[GRASS-dev] Improving the G_calloc: unable to allocate xx bytes of memory message?

Mon Oct 27 10:42:02 PDT 2014

Markus Neteler wrote:

> GRASS 7.1.svn (nc_spm_08_grass7):~ > v.to.rast roadsmajor out=test
> use=attr attrcol=PROPYEAR memory=3000000 --o
> WARNING: No areas selected from vector map <roadsmajor>
> Current region rows: 135000, cols: 150000
> ERROR: G_calloc: unable to allocate 18446744072484715136 * 4 bytes of
>        memory at vector/v.to.rast/raster.c:84

$ printf '%x' 18446744072484715136
ffffffffb6fe7a80

Those leading "f"s are a giveway. It's almost certain that a
calculation was done with 32-bit arithmetic, which overflowed to
produce a negative result (0xb6fe7a80 = -1224836480), which was then
converted to 64 bits with sign extension, then cast to unsigned.

> ... only, it does not return to command line (have to use CTRL-C).

It's possible that memory corruption has already occurred, resulting
in e.g. an infinite loop.

A great deal of GRASS code still uses "int" where it should be using
"long", "long long", "size_t" or "ssize_t". Fixing this is far from
straightforward as:

1. It's likely to be a lot of work.

2.  I don't know of any easy way to detect such cases.

3. We still haven't decided upon the appropriate type. All of the
options have drawbacks; to recap:

	long		- only 32 bits on 64-bit versions of Windows
	long long	- not specified by C89
	size_t		- unsigned
	ssize_t		- POSIX; not specified by any version of ISO C

Also: Windows' write() function uses "int" for the count argument and
the return value, so it can't handle more than 2 GiB at a time.
Likewise for read().

> >> Yet a bit unhelpful :-) It comes from lib/segment/format.c but I
> >> didn't manage to improve that.
> >
> > Specifically:
> >
> >         if (write(fd, buf, n) != n) {
> >             G_warning("segment zero_fill(): Unable to write (%s)", strerror(errno));
> >
> > ENOENT ("No such file or directory") isn't a valid error code for
> > write(). But errno is only set if write() returns -1, so it's likely
> > that write() returned a short count rather than failing and the errno
> > value is left over from a previous system call (sucessful calls don't
> > reset errno to zero). In all probability, the next call to write()
> > would have failed due to ENOSPC, EDQUOT, or EFBIG (or raised SIGXFSZ
> > if RLIMIT_FSIZE is being exceeded).
> 
> I see and now darkly remember something about discussion in this list
> about clearing the previous error state.

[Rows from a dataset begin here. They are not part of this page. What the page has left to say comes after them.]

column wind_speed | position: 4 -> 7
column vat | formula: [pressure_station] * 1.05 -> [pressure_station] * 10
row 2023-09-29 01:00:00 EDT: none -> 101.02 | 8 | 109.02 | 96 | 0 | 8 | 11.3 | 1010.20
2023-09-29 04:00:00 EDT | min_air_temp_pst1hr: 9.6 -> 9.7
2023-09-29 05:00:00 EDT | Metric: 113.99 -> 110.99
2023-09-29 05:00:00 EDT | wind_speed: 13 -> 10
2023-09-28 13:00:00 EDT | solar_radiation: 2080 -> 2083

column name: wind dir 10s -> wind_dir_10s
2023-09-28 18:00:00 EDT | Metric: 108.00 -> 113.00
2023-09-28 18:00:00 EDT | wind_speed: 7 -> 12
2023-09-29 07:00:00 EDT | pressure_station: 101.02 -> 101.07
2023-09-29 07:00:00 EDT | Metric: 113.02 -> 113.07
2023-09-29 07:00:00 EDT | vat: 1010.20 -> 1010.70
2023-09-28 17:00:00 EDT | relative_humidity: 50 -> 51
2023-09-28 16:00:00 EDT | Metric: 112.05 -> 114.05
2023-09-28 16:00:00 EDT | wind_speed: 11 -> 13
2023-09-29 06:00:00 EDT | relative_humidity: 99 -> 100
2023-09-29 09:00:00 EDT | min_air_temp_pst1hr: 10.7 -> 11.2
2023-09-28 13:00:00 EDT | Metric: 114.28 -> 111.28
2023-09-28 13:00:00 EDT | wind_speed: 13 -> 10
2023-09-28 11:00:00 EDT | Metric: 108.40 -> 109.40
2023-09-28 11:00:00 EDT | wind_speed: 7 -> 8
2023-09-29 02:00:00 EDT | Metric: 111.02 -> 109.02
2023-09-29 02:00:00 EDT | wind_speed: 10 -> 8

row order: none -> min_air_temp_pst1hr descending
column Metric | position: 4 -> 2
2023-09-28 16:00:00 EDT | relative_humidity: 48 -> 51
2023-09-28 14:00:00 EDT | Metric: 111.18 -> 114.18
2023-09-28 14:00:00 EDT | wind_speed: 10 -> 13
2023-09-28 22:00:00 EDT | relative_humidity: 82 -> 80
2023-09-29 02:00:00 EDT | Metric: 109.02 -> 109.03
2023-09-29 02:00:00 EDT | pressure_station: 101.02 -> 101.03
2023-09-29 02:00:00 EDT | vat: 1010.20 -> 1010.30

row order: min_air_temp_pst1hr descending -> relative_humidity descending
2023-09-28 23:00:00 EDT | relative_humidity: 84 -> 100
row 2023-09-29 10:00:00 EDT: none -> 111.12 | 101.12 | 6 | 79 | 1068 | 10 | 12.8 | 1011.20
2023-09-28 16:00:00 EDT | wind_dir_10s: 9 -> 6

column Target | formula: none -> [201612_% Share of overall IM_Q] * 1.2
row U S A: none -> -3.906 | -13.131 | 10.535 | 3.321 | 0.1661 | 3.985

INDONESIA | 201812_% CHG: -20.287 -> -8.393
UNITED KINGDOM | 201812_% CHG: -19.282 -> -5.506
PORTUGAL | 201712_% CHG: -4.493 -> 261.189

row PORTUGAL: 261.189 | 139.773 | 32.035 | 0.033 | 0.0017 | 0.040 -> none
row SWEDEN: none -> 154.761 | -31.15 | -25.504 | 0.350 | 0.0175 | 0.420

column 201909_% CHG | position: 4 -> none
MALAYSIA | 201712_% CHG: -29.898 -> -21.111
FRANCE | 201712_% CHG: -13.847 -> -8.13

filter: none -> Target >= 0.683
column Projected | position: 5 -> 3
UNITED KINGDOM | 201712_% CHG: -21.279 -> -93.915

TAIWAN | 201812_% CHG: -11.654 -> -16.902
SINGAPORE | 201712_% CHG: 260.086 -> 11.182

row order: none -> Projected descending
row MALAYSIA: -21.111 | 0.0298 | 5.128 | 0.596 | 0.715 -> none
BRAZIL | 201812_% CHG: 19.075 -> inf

The main issue here is that errno is being examined when write() has
reported a short count (a non-negative return value less than the
value of the third argument) rather than an error (returning -1).

The code should either distinguish these cases, or use something like:

ssize_t writen(int fd, const void *buf, size_t count)
{
    size_t left = count;
    const char *ptr = buf;
    while (left > 0) {
        ssize_t n = write(fd, ptr, left);
        if (n <= 0)
            return -1;
        ptr += n;
        left -= n;
    }
    return count;
}

This never returns a short count; it either writes (and returns) the
exact number of bytes requested or returns -1 (errno won't be changed
if write() returns 0, but that should only occur when the third
argument is 0; if write() can't write *anything*, that's an error
condition).

-- 
Glynn Clements <glynn at gclements.plus.com>